Reference to flows can instead or in addition refer to tunnels (e.g., Multiprotocol Label Switching (MPLS) Label Distribution Protocol (LDP), Segment Routing over IPv6 dataplane (SRv6) source routing, VXLAN tunneled traffic, GENEVE tunneled traffic, virtual local area network (VLAN)-based network slices, technologies described in Mudigonda, Jayaram, et al., “Spain: Cots data-center ethernet for multipathing over arbitrary topologies,” NSDI. Vol. 10. 2010 (hereafter “SPAIN”), and so forth.

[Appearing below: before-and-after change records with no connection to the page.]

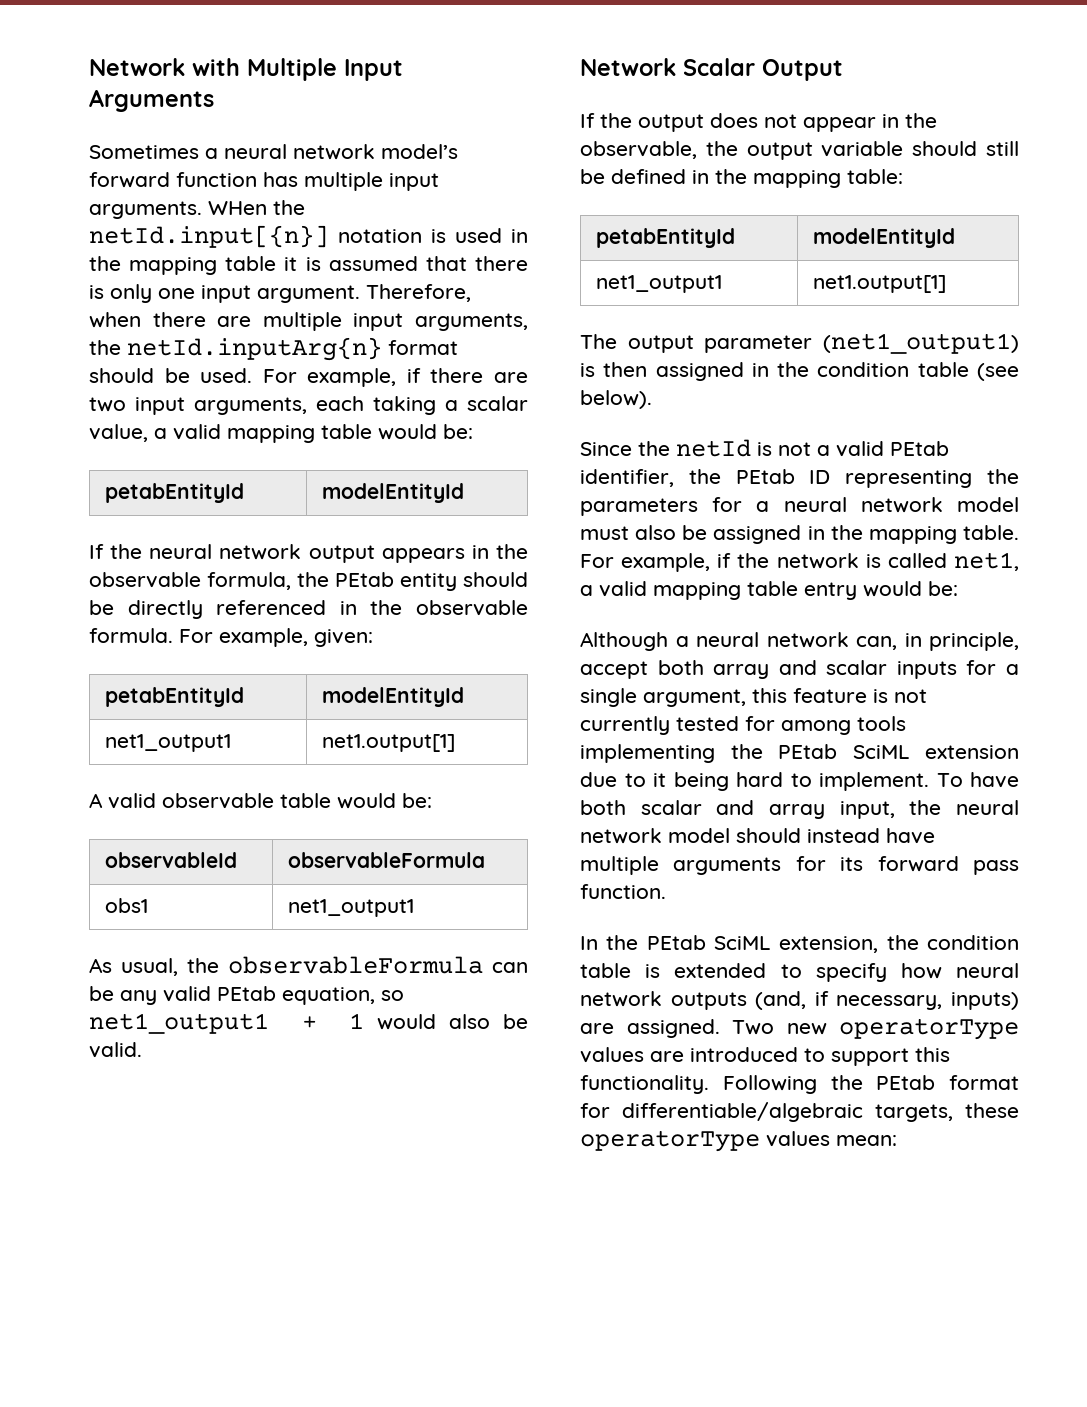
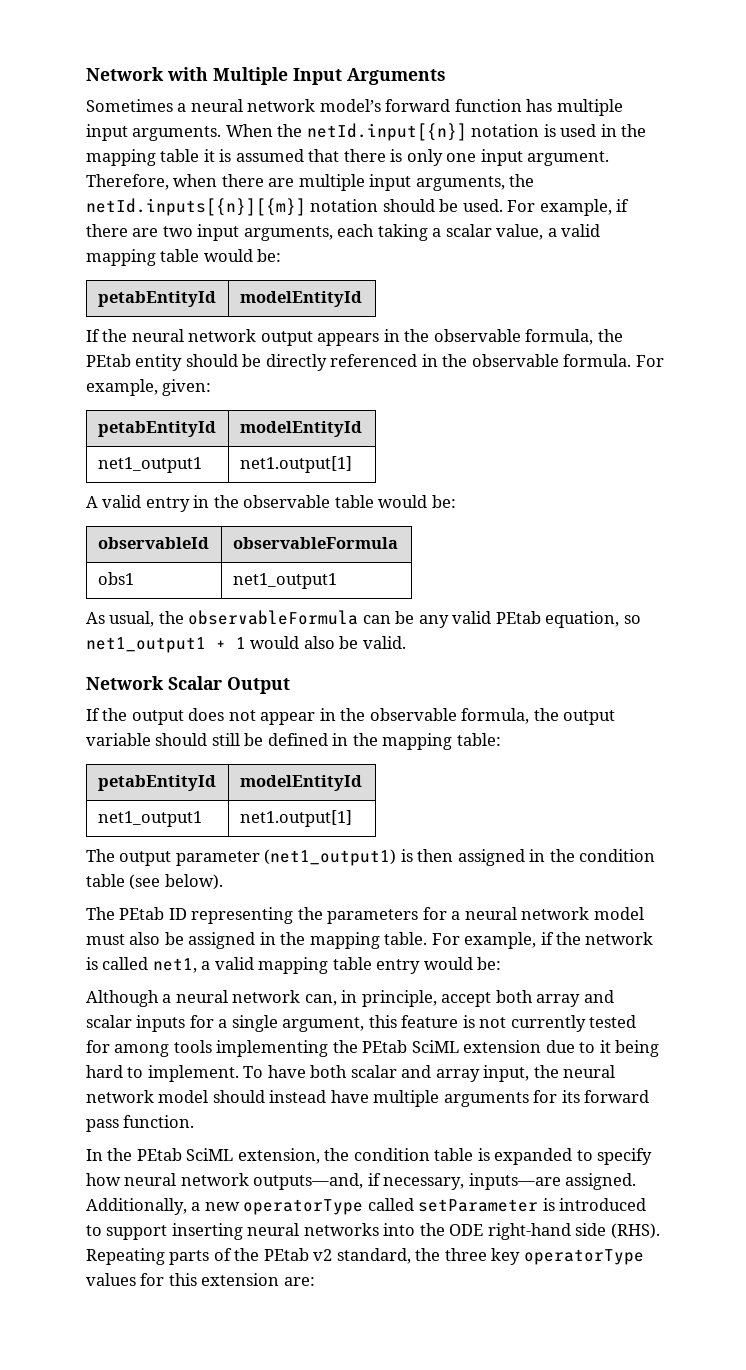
- WHen the netId.input[{n}] notation is used in the mapping table it is assumed that there is only one input argument.
+ When the netId.input[{n}] notation is used in the mapping table it is assumed that there is only one input argument.
- Therefore, when there are multiple input arguments, the netId.inputArg{n} format should be used.
+ Therefore, when there are multiple input arguments, the netId.inputs[{n}][{m}] notation should be used.
- A valid observable table would be:
+ A valid entry in the observable table would be:
- If the output does not appear in the observable, the output variable should still be defined in the mapping table:
+ If the output does not appear in the observable formula, the output variable should still be defined in the mapping table:
- Since the netId is not a valid PEtab identifier, the PEtab ID representing the parameters for a neural network model must also be assigned in the mapping table.
+ The PEtab ID representing the parameters for a neural network model must also be assigned in the mapping table.
- In the PEtab SciML extension, the condition table is extended to specify how neural network outputs (and, if necessary, inputs) are assigned. Two new operatorType values are introduced to support this functionality. Following the PEtab format for differentiable/algebraic targets, these operatorType values mean:
+ In the PEtab SciML extension, the condition table is expanded to specify how neural network outputs—and, if necessary, inputs—are assigned. Additionally, a new operatorType called setParameter is introduced to support inserting neural networks into the ODE right-hand side (RHS). Repeating parts of the PEtab v2 standard, the three key operatorType values for this extension are:

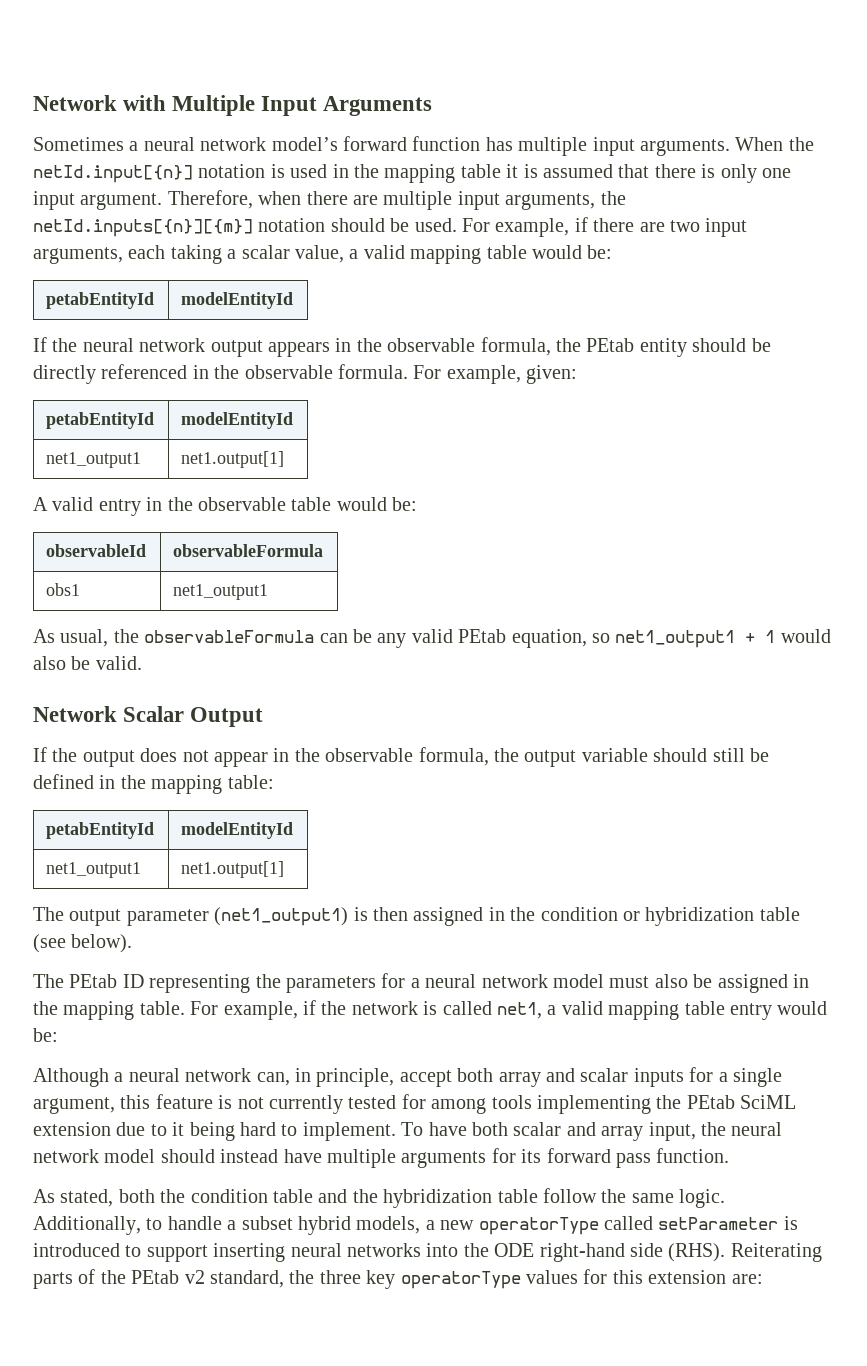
- The output parameter (net1_output1) is then assigned in the condition table (see below).
+ The output parameter (net1_output1) is then assigned in the condition or hybridization table (see below).
- In the PEtab SciML extension, the condition table is expanded to specify how neural network outputs—and, if necessary, inputs—are assigned. Additionally, a new operatorType called setParameter is introduced to support inserting neural networks into the ODE right-hand side (RHS).
+ As stated, both the condition table and the hybridization table follow the same logic. Additionally, to handle a subset hybrid models, a new operatorType called setParameter is introduced to support inserting neural networks into the ODE right-hand side (RHS).
- Repeating parts of the PEtab v2 standard, the three key operatorType values for this extension are:
+ Reiterating parts of the PEtab v2 standard, the three key operatorType values for this extension are:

Sender 100 can transmit notification packets or Sender Notification Packets (SNPs) interspersed among data and/or control packets sent to receiver 130. For example, data packets, control packets, and/or SNP can be transmitted as remote direct memory access (RDMA) over Converged Ethernet (RoCE) v2 formats. For example, RoCE v2 is described at least in Annex A17: RoCEv2 (2014). Whereas data and/or control packets sent to receiver 130 can include packet sequence numbers for transmitted packets, notification packets or SNPs can include a byte count-based sequence number (cseq) and timestamp of transmit time of an SNP. In some examples, a cseq can indicate a number of bytes that have been transmitted since a particular time or event or for a particular flow up and including the number of bytes in the cseq. In some examples, a cseq value can indicate a number of payload bytes transmitted in data and/or control packets since a previous transmission of an SNP. For example, a cseq can be 32 bits, although other values can be used. A cseq can be carried in header and/or payload of RoCE-based SNPs. The cseq can be in a different sequence number space as that of transmitted packet sequence numbers for data and/or control packets.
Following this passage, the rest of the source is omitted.